Tak hanya menyampaikan permohonan maaf, pihak SSS juga menyampaikan rasa terima kasih kepada Presiden Prabowo, mantan Presiden Jokowi, serta Kapolri Jenderal Listyo Sigit Prabowo atas dikabulkannya permohonan penangguhan penahanan terhadap kliennya.
“Kami berterima kasih yang sebesar-besarnya kepada Presiden Bapak Prabowo Subianto, mantan Presiden Bapak Joko Widodo, dan Bapak Kapolri RI yang telah memberikan pengabulan atas permohonan penangguhan penahanan yang kami ajukan bersama dengan surat dari kedua orang tua dan juga surat dari pihak kampus,” tambah Khaerudin.

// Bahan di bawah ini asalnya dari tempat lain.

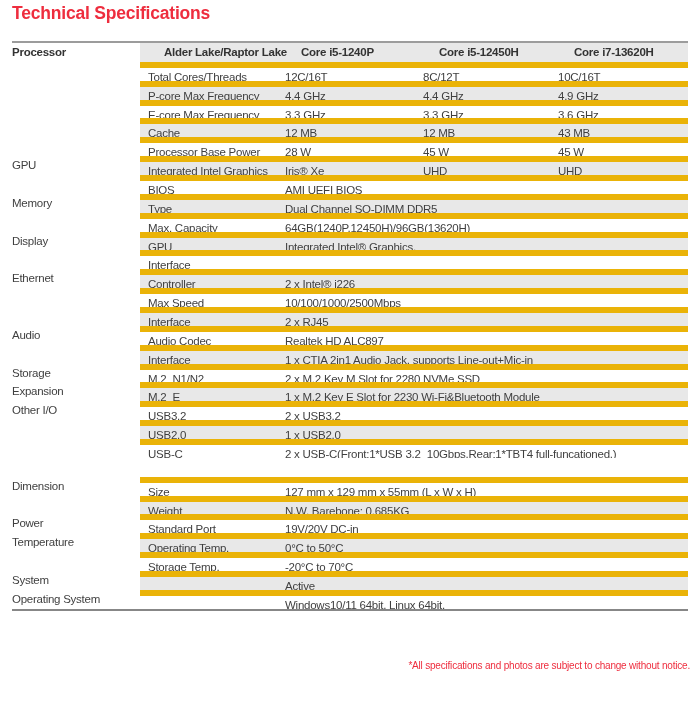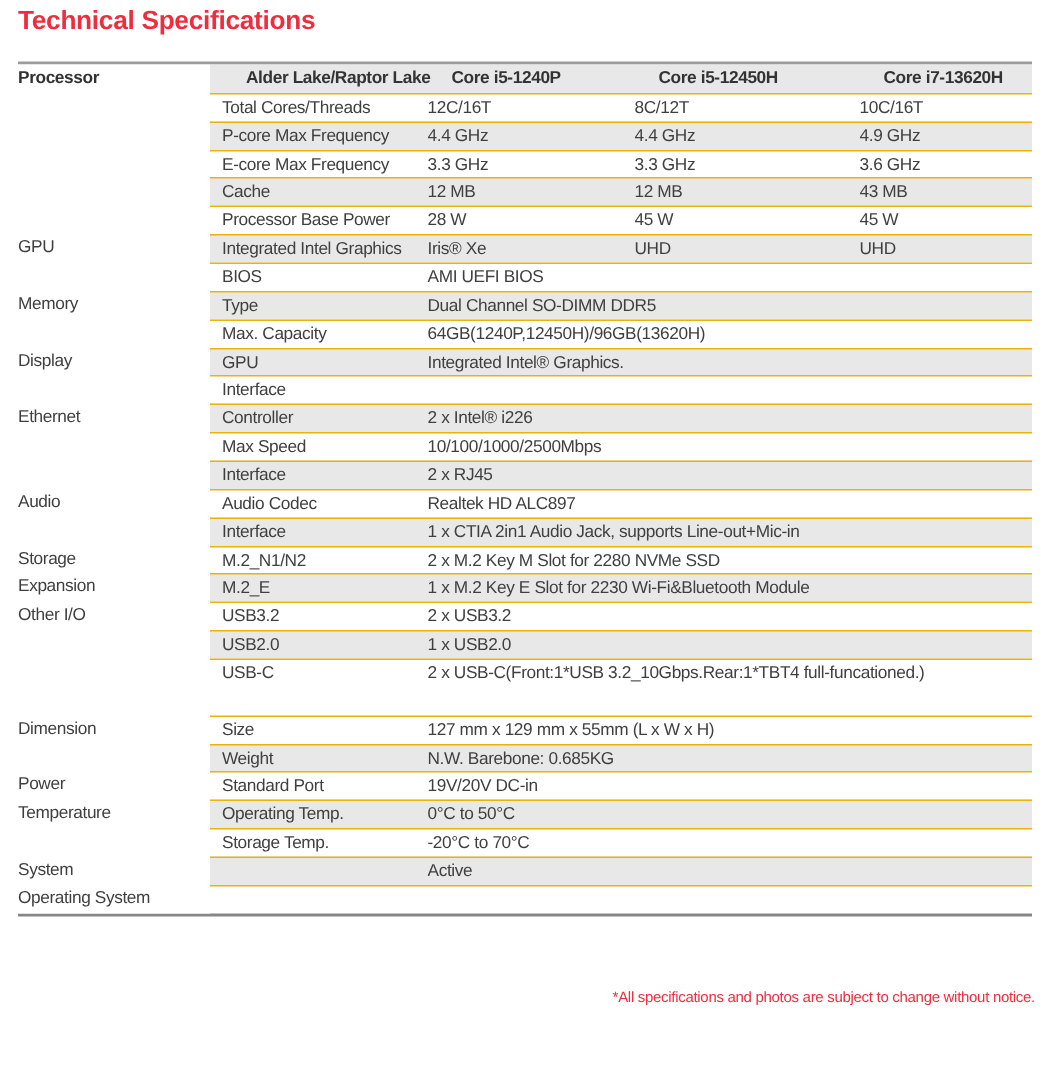"Core i7-13620H" .v2 { margin-left: 15px -> none }
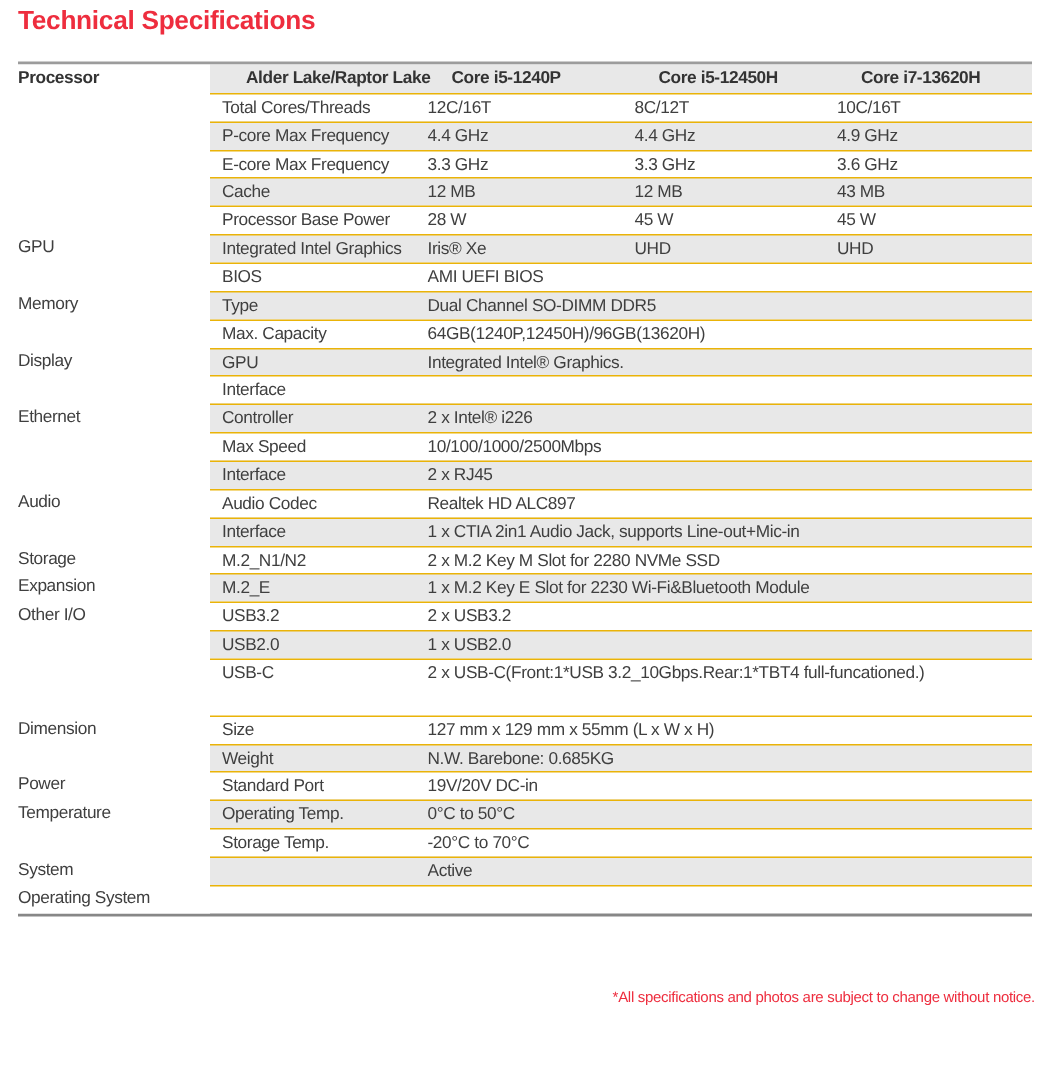"Total Cores/Threads" .right { border-top: 1px solid #eab308 -> 6px solid #eab308 }
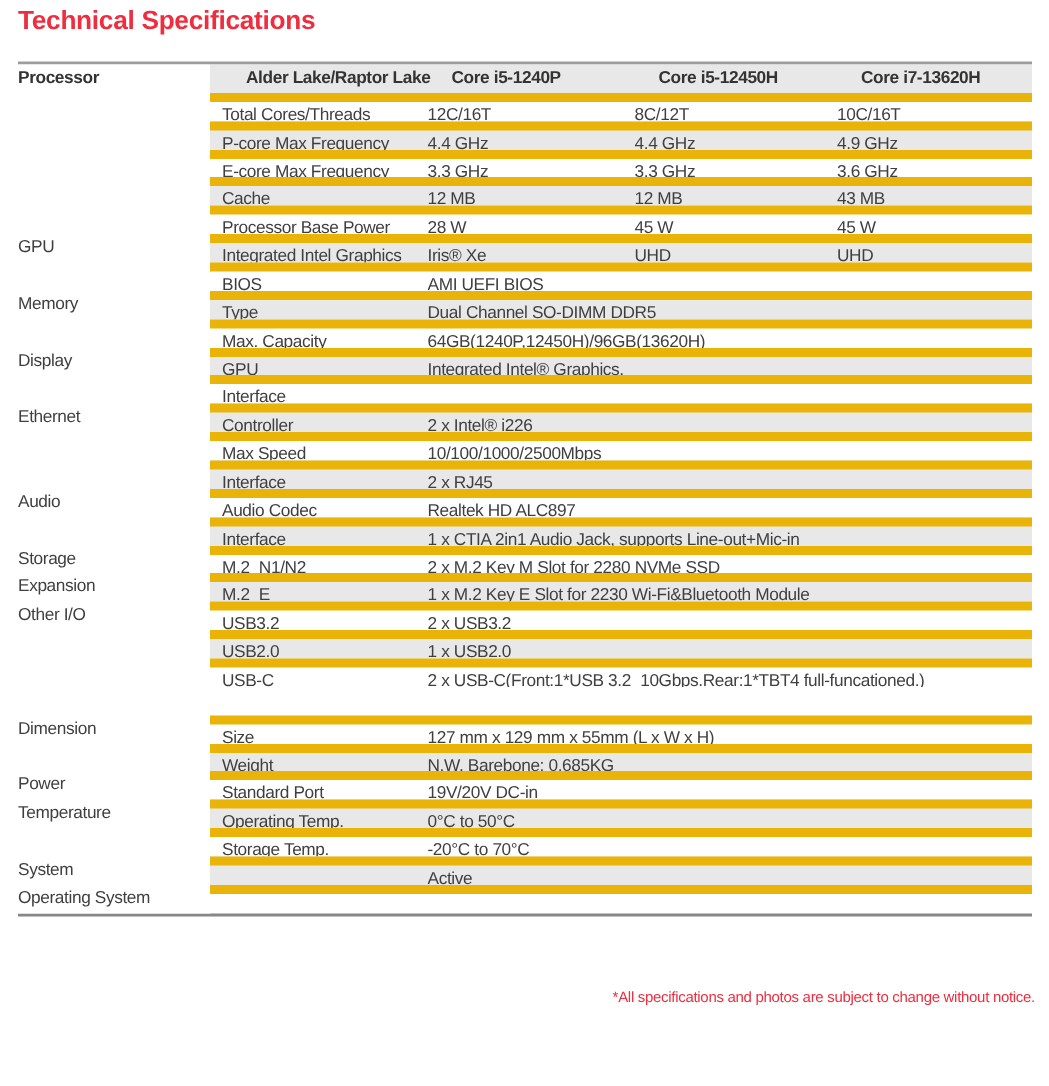"Windows10/11 64bit, Linux 64bit." div.cell { html: none -> <div>Windows10/11 64bit, Linux 64bit.</div> }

SSS sebelumnya ditetapkan sebagai tersangka dan dijerat dengan Undang-Undang Informasi dan Transaksi Elektronik (UU ITE). Ia dikenakan Pasal 45 ayat (1) jo Pasal 27 ayat (1) dan/atau Pasal 51 ayat (1) jo Pasal 35 UU Nomor 1 Tahun 2024 tentang Perubahan Kedua atas UU Nomor 11 Tahun 2008 tentang ITE.
Meski telah berstatus tersangka, SSS kini tidak ditahan setelah permohonan penangguhan dikabulkan oleh penyidik, dengan pertimbangan permintaan dari pihak keluarga, kuasa hukum, dan kampusnya. Ke depan, SSS akan menjalani pembinaan di bawah pengawasan orang tuanya.